Le texte vient d’une initiative du Liechtenstein, soutenue notamment par l’Union européenne, le Royaume-Uni et les États-Unis. Au total, 48 pays d’Europe, d’Amérique et d’Afrique mais un seul représentant l’Asie – la Corée du Sud -, ont coparrainé le projet de résolution. Ce dernier a fait l’objet de négociations pendant plusieurs semaines pour notamment bénéficier d’un soutien des pays membres de l’Asean, selon des diplomates.

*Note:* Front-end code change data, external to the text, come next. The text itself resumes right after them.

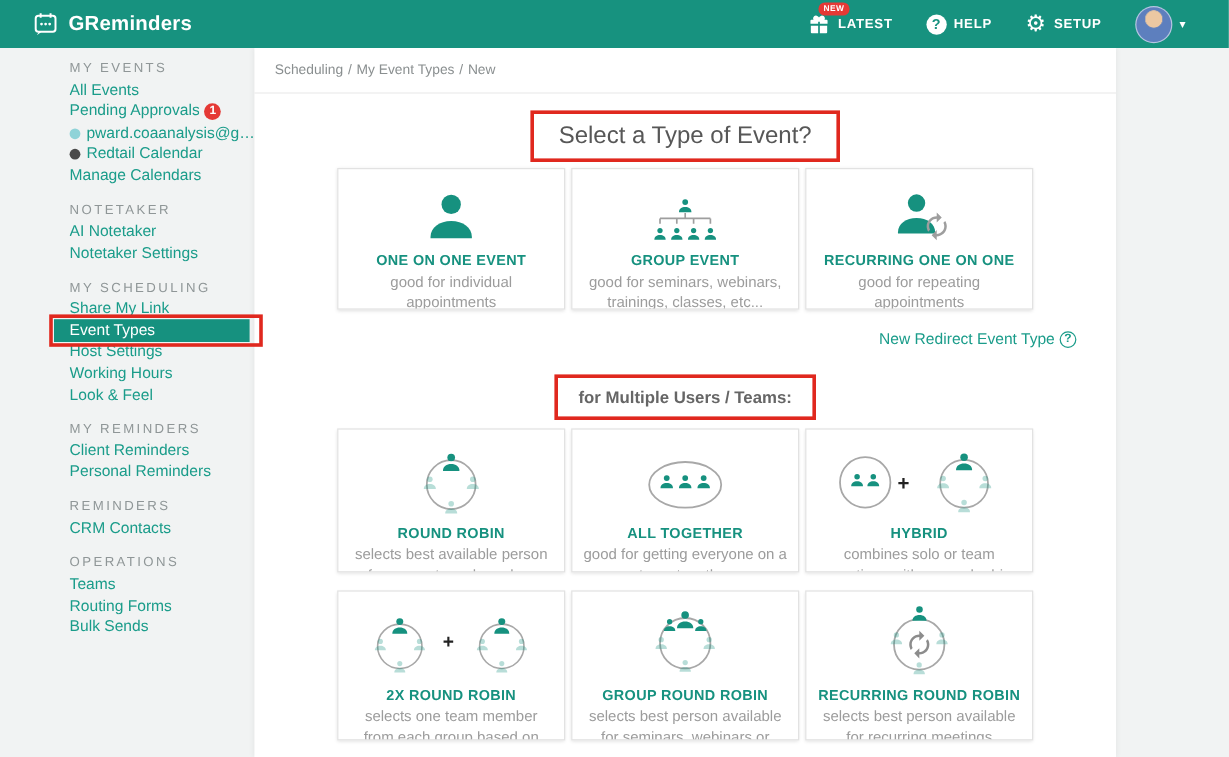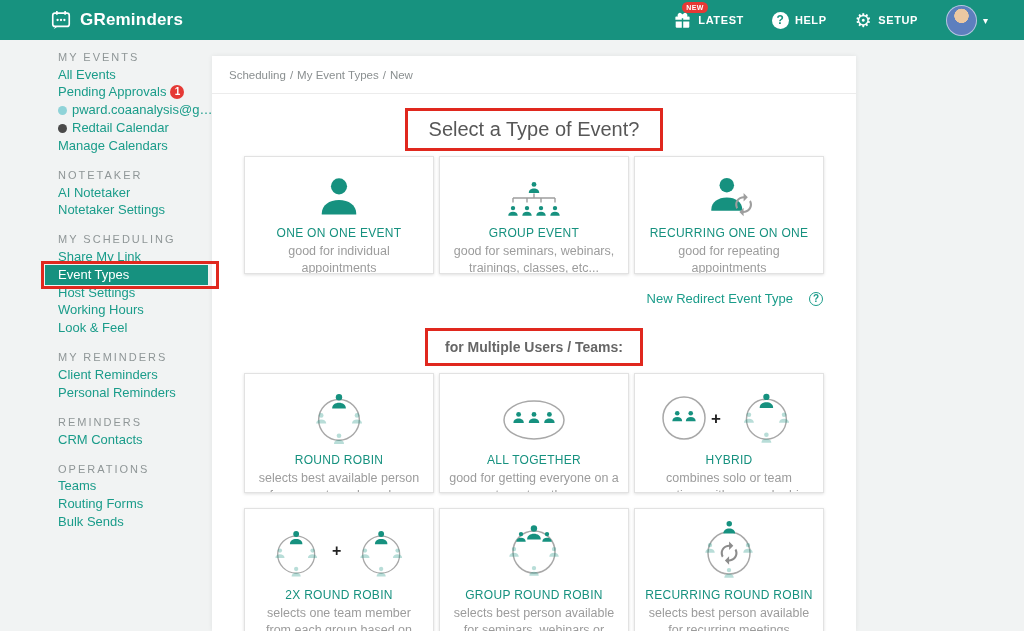--- a/index.html
+++ b/index.html
@@ -1,21 +1,21 @@
 <!DOCTYPE html>
 <html><head>
 <meta charset="utf-8">
 <style>
   * { box-sizing: border-box; margin: 0; padding: 0; }
   html,body { width:1024px; height:631px; overflow:hidden;
     font-family:"Liberation Sans", sans-serif; background:#f1f3f3; }
 
   
   .header { position:absolute; top:0; left:0; width:1024px; height:40px;
-    background:#17927F; display:flex; align-items:center; padding:0 36px 0 50px;
+    background:#17927F; display:flex; align-items:center; padding:0 36px 0 27px;
     color:#fff; z-index:50; }
   .brand { display:flex; align-items:center; gap:8px; cursor:pointer; }
   .brand-name { font-size:17px; font-weight:bold; letter-spacing:.2px; }
   .hnav { margin-left:auto; display:flex; align-items:center; gap:28px; }
   .hnav-item { display:flex; align-items:center; gap:6px; font-size:11px;
     font-weight:bold; letter-spacing:.6px; cursor:pointer; position:relative; }
   .new-badge { position:absolute; top:-9px; left:9px; background:#E53935; color:#fff;
     font-size:7px; font-weight:bold; padding:2px 4px; border-radius:7px; letter-spacing:.3px; }
   .help-circle { width:17px; height:17px; border-radius:50%; background:#fff; color:#17927F;
     display:flex; align-items:center; justify-content:center; font-size:12px; font-weight:bold; }
@@ -41,46 +41,46 @@
   .side-item.selected .lbl { color:#fff; }
   .annot-side { position:absolute; left:41px; right:-3px; top:-5px; bottom:-5px;
     border:3px solid #E0281E; z-index:2; pointer-events:none; }
   .cal-dot { display:inline-block; width:9px; height:9px; border-radius:50%;
     margin-right:5px; vertical-align:-1px; }
   .badge-red { display:inline-block; min-width:14px; height:14px; border-radius:50%;
     background:#E53935; color:#fff; font-size:10px; font-weight:bold; text-align:center;
     line-height:14px; margin-left:4px; vertical-align:1px; }
 
   
-  .main { position:absolute; top:56px; left:212px; width:644px; bottom:0;
+  .main { position:absolute; top:40px; left:212px; width:718px; bottom:0;
     background:#fff; box-shadow:0 0 5px rgba(0,0,0,.07); }
   .breadcrumb { height:38px; display:flex; align-items:center; padding-left:17px;
     font-size:11.5px; color:#8a8f90; border-bottom:1px solid #ececec; gap:4px; }
   .crumb { cursor:pointer; }
   .crumb.last { cursor:default; }
 
   .title-row { text-align:center; margin-top:14px; }
   .annot-box { display:inline-block; border:3px solid #E0281E; }
   .page-title { font-size:20px; color:#575757; padding:7px 21px; }
 
   .cards { display:grid; grid-template-columns:repeat(3,190px); gap:5px;
     justify-content:center; margin-top:5px; }
   .card { background:#fff; border:1px solid #e2e2e2; box-shadow:0 1px 3px rgba(0,0,0,.13);
     text-align:center; padding:12px 9px 8px; cursor:pointer; overflow:hidden; }
   .r1 .card { height:118px; }
   .r2 .card { height:120px; }
   .r3 .card { height:125px; }
   .ic-wrap { display:flex; align-items:flex-end; justify-content:center; }
   .r1 .ic-wrap { height:50px; }
   .r2 .ic-wrap, .r3 .ic-wrap { height:60px; }
-  .card-title { margin-top:7px; font-size:12px; font-weight:normal; color:#16917F; letter-spacing:.3px; }
+  .card-title { margin-top:7px; font-size:12px; font-weight:bold; color:#16917F; letter-spacing:.3px; }
   .card-desc { margin-top:3px; font-size:12.5px; color:#9c9c9c; line-height:1.38; }
 
   .redirect-row { text-align:right; padding-right:33px; margin-top:17px; font-size:13px; }
-  .redirect-link { color:#1A9C8A; cursor:pointer; display:inline-flex; align-items:center; gap:16px; }
+  .redirect-link { color:#1A9C8A; cursor:pointer; display:inline-flex; align-items:center; gap:4px; }
   .qcirc { width:14px; height:14px; border:1.4px solid #1A9C8A; border-radius:50%;
     display:inline-flex; align-items:center; justify-content:center;
     font-size:10px; font-weight:bold; color:#1A9C8A; }
 
   .teams-row { text-align:center; margin-top:22px; }
   .teams-label { font-size:14px; color:#666; padding:8px 17px;font-weight:bold; }
   .row2 { margin-top:7px; }
   .row3 { margin-top:15px; }
 
   svg { display:block; }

Non contraignant à la différence des résolutions du Conseil de sécurité mais à forte portée politique, le texte prévoit «une suspension immédiate de la fourniture, de la vente ou du transfert direct et indirect de toutes armes, munitions et autres équipements militaires à la Birmanie».

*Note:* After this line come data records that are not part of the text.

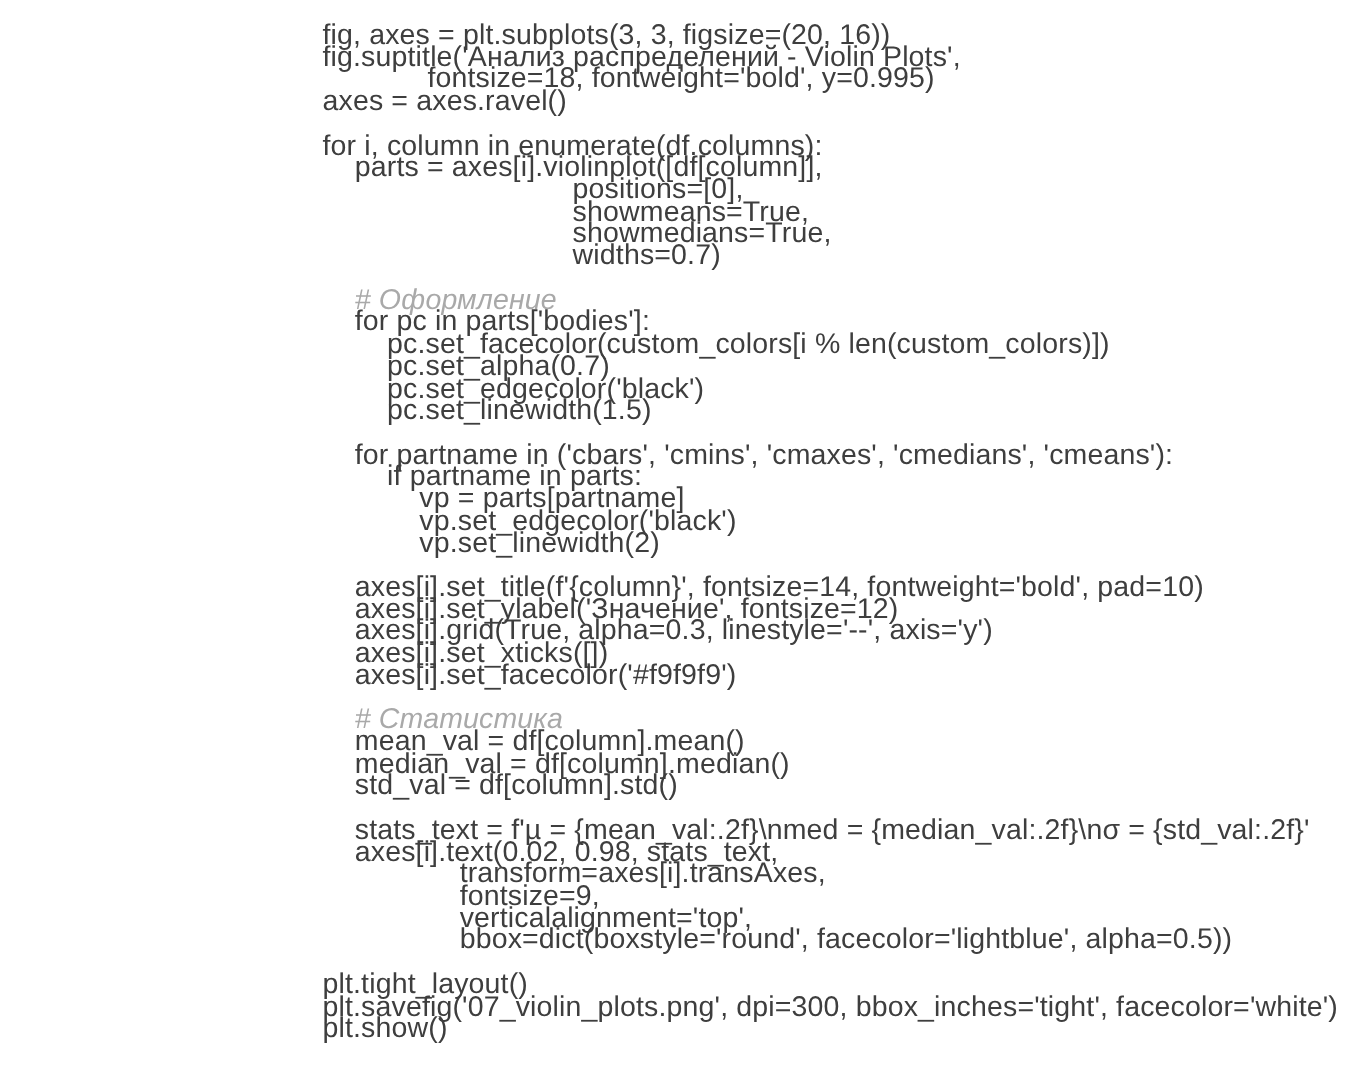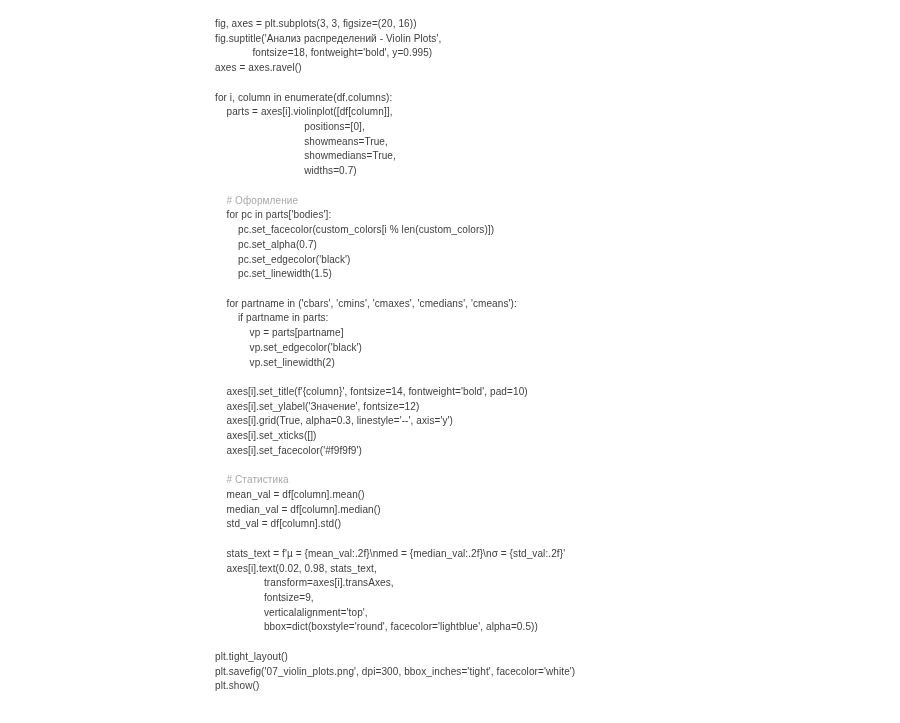--- a/index.html
+++ b/index.html
@@ -12,29 +12,30 @@
     background: #ffffff;
     overflow: hidden;
     position: relative;
     font-family: "Liberation Sans", "DejaVu Sans", sans-serif;
   }
   .code-block {
     position: absolute;
     left: 215px;
     top: 17px;
     font-family: "Liberation Sans", "DejaVu Sans", sans-serif;
-    font-size: 10px;
+    font-size: 19px;
     line-height: 14.72px;
     white-space: pre;
     color: var(--code-color, #3e3e3e);
     letter-spacing: 0.1px;
   }
   .code-line {
     min-height: 14.72px;
   }
   .code-line.comment {
     color: var(--comment-color, #a9a9a9);
+    font-style: italic;
   }
 </style>
 </head>
 <body style="background: rgb(255, 255, 255);">
 
 <div class="code-block" id="code-container"><div class="code-line">fig, axes = plt.subplots(3, 3, figsize=(20, 16))</div><div class="code-line">fig.suptitle('Анализ распределений - Violin Plots',</div><div class="code-line">             fontsize=18, fontweight='bold', y=0.995)</div><div class="code-line">axes = axes.ravel()</div><div class="code-line"> </div><div class="code-line">for i, column in enumerate(df.columns):</div><div class="code-line">    parts = axes[i].violinplot([df[column]],</div><div class="code-line">                               positions=[0],</div><div class="code-line">                               showmeans=True,</div><div class="code-line">                               showmedians=True,</div><div class="code-line">                               widths=0.7)</div><div class="code-line"> </div><div class="code-line comment">    # Оформление</div><div class="code-line">    for pc in parts['bodies']:</div><div class="code-line">        pc.set_facecolor(custom_colors[i % len(custom_colors)])</div><div class="code-line">        pc.set_alpha(0.7)</div><div class="code-line">        pc.set_edgecolor('black')</div><div class="code-line">        pc.set_linewidth(1.5)</div><div class="code-line"> </div><div class="code-line">    for partname in ('cbars', 'cmins', 'cmaxes', 'cmedians', 'cmeans'):</div><div class="code-line">        if partname in parts:</div><div class="code-line">            vp = parts[partname]</div><div class="code-line">            vp.set_edgecolor('black')</div><div class="code-line">            vp.set_linewidth(2)</div><div class="code-line"> </div><div class="code-line">    axes[i].set_title(f'{column}', fontsize=14, fontweight='bold', pad=10)</div><div class="code-line">    axes[i].set_ylabel('Значение', fontsize=12)</div><div class="code-line">    axes[i].grid(True, alpha=0.3, linestyle='--', axis='y')</div><div class="code-line">    axes[i].set_xticks([])</div><div class="code-line">    axes[i].set_facecolor('#f9f9f9')</div><div class="code-line"> </div><div class="code-line comment">    # Статистика</div><div class="code-line">    mean_val = df[column].mean()</div><div class="code-line">    median_val = df[column].median()</div><div class="code-line">    std_val = df[column].std()</div><div class="code-line"> </div><div class="code-line">    stats_text = f'µ = {mean_val:.2f}\nmed = {median_val:.2f}\nσ = {std_val:.2f}'</div><div class="code-line">    axes[i].text(0.02, 0.98, stats_text,</div><div class="code-line">                 transform=axes[i].transAxes,</div><div class="code-line">                 fontsize=9,</div><div class="code-line">                 verticalalignment='top',</div><div class="code-line">                 bbox=dict(boxstyle='round', facecolor='lightblue', alpha=0.5))</div><div class="code-line"> </div><div class="code-line">plt.tight_layout()</div><div class="code-line">plt.savefig('07_violin_plots.png', dpi=300, bbox_inches='tight', facecolor='white')</div><div class="code-line">plt.show()</div></div>
 
 </body></html>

Il réclame aux autorités militaires birmanes qui ont pris le pouvoir le 1er février lors d’un coup d’État «de mettre fin à l’état d’urgence» et «de cesser immédiatement toute violence contre les manifestants pacifiques». Il leur demande aussi «de libérer immédiatement et sans conditions» le président Win Myint et la dirigeante civile Aung San Suu Kyi, ainsi que toutes les personnes détenues arbitrairement.

Le projet demande également «à la Birmanie de mettre en œuvre sans tarder» le plan vers un retour à la démocratie élaboré par l’Asean, «de faciliter sans délai une visite de l’émissaire de l’Onu», interdite d’entrée dans le pays jusqu’à présent, et de permettre «un accès humanitaire sûr et sans entrave».

L’armée birmane a mis fin par un coup d’État le 1er février à une parenthèse démocratique de 10 ans en Birmanie. Depuis, elle réprime dans le sang des manifestations quasi quotidiennes.